Begin at the line containing "background: #8b5cf6 ->" in the records below, end at the line containing "html: none ->", and retype each line in that span exactly. No other line and no image should appear.

Listed entries:
==*==

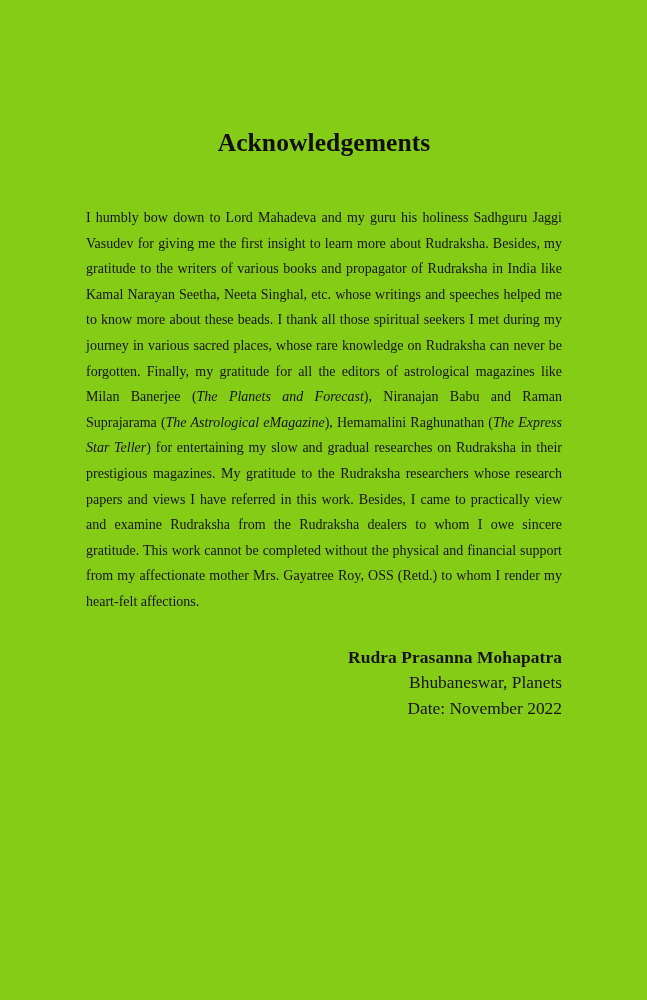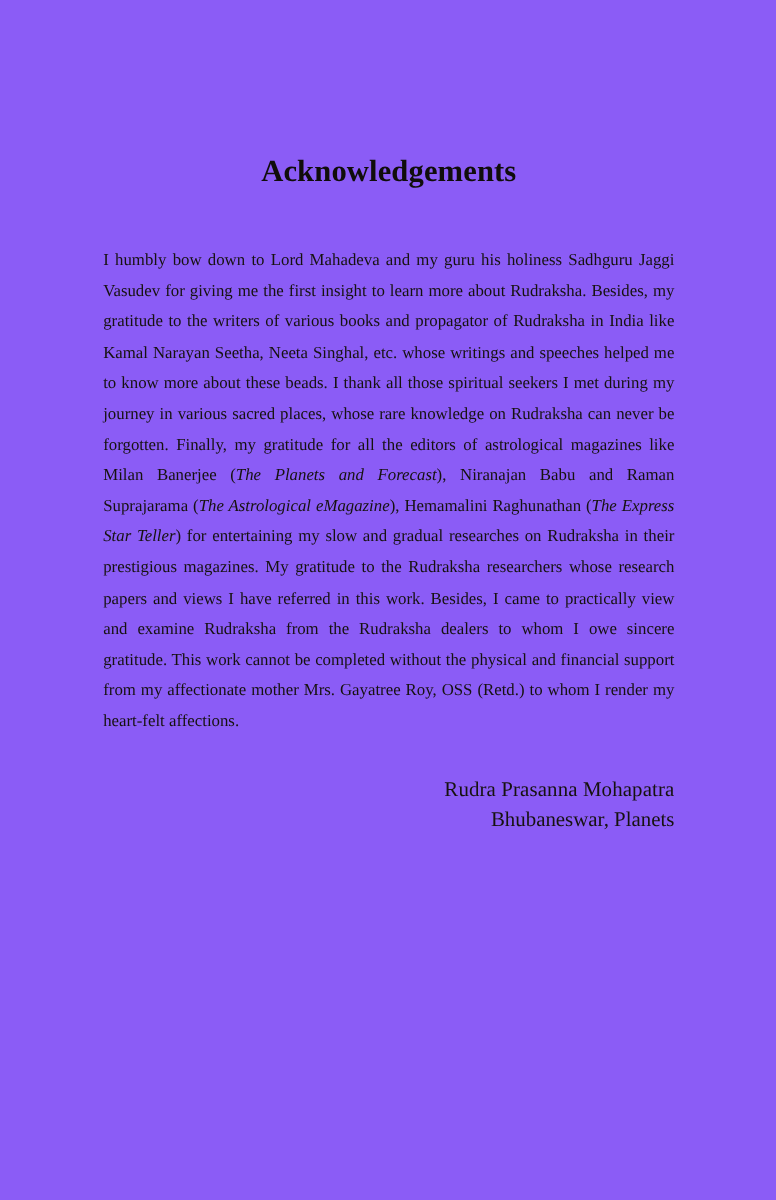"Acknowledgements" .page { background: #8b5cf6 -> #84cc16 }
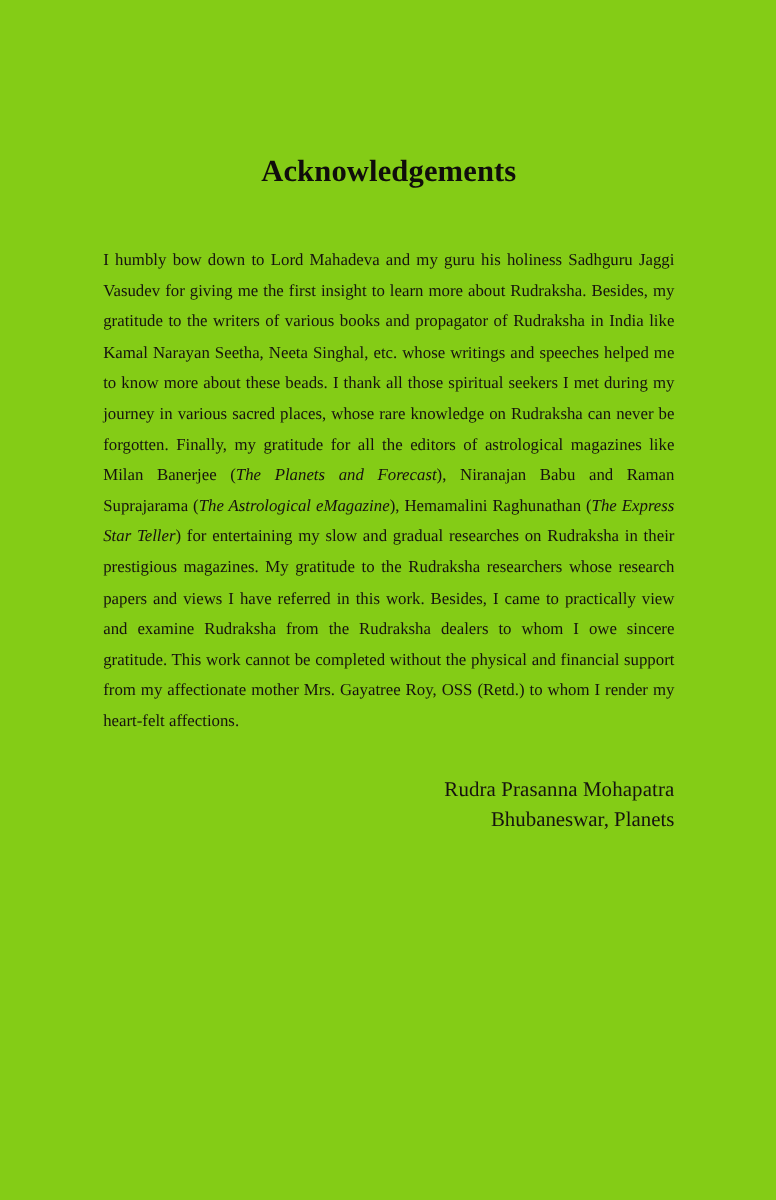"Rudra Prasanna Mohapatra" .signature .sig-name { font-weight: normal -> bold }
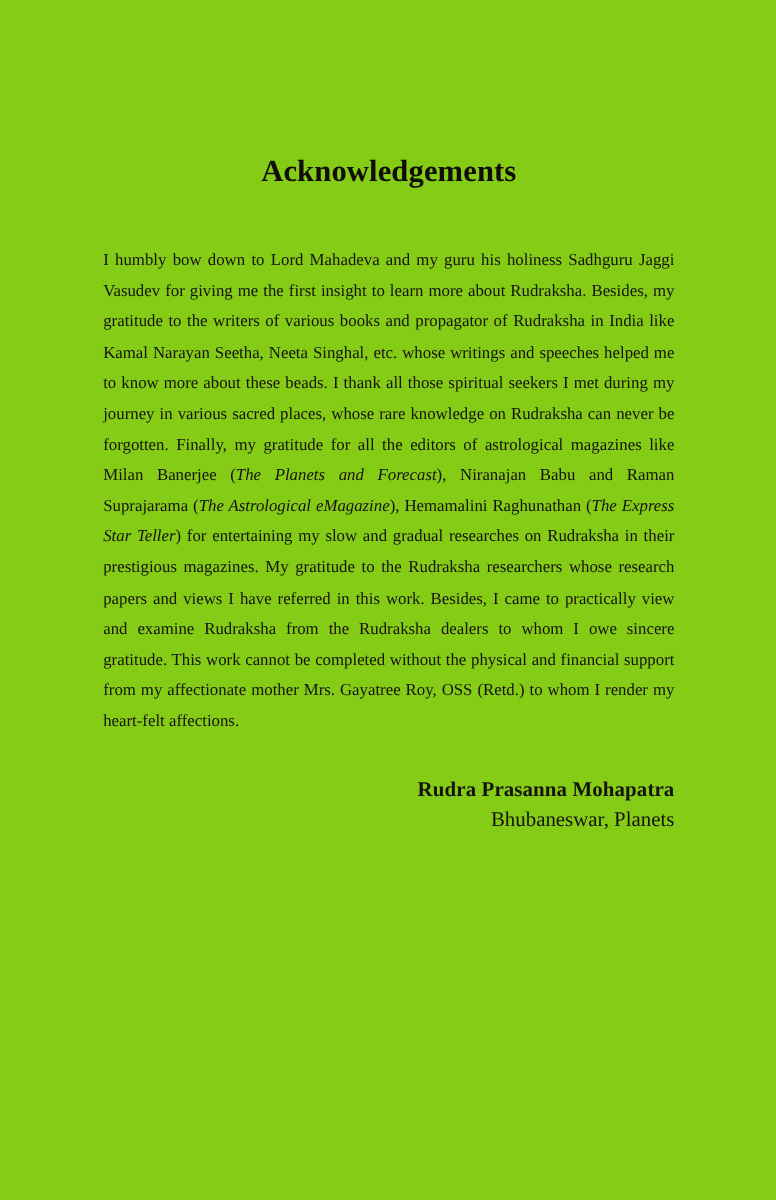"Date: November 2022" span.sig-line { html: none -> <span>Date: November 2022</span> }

==*==

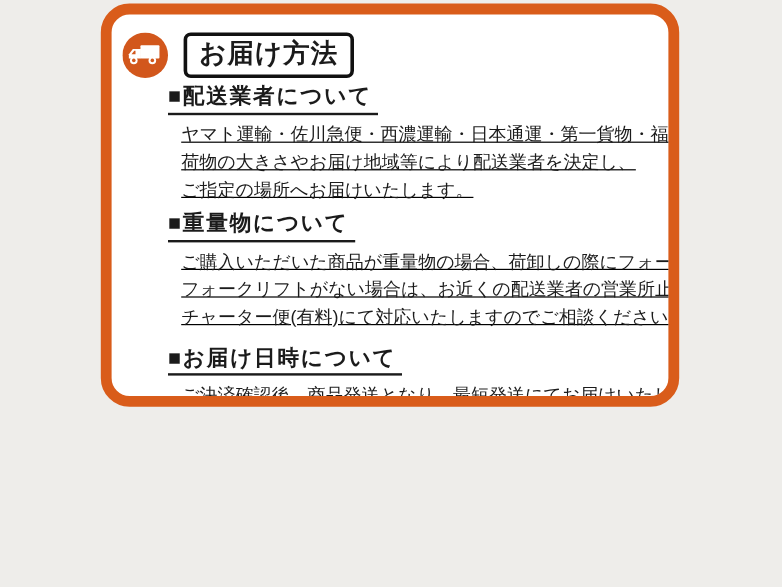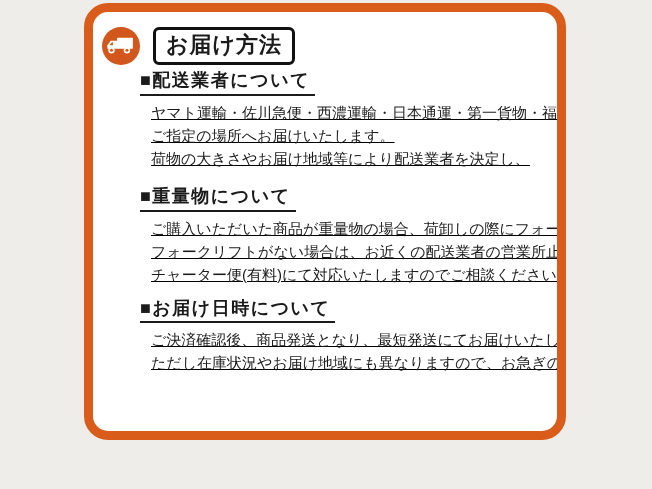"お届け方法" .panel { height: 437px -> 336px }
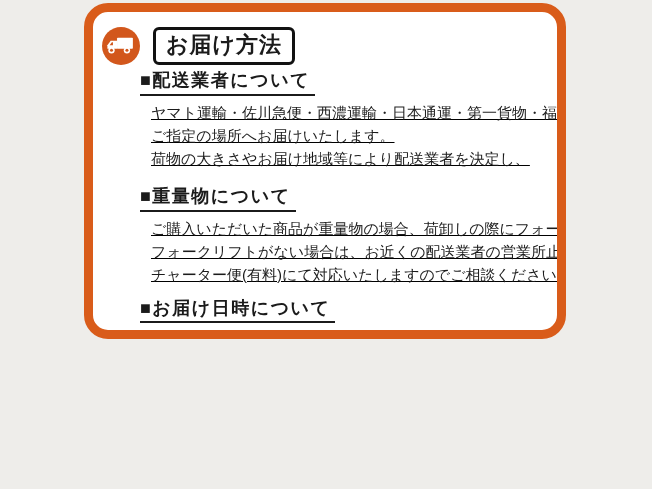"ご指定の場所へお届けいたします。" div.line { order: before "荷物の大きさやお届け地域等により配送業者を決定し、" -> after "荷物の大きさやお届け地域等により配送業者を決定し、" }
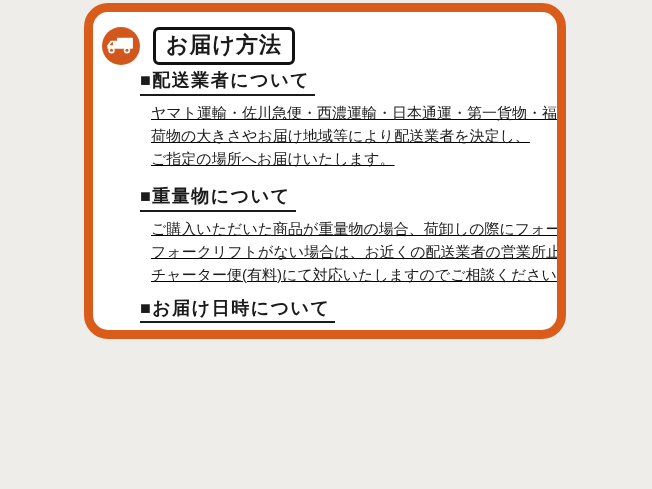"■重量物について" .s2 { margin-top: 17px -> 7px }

==*==

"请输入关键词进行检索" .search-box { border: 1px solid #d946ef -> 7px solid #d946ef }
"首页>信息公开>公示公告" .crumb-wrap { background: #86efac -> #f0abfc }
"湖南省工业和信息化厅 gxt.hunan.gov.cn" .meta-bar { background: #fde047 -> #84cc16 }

==*==

Solution to the problem:
"Acknowledgements" .page { background: #8b5cf6 -> #84cc16 }
"Rudra Prasanna Mohapatra" .signature .sig-name { font-weight: normal -> bold }
"Date: November 2022" span.sig-line { html: none -> <span>Date: November 2022</span> }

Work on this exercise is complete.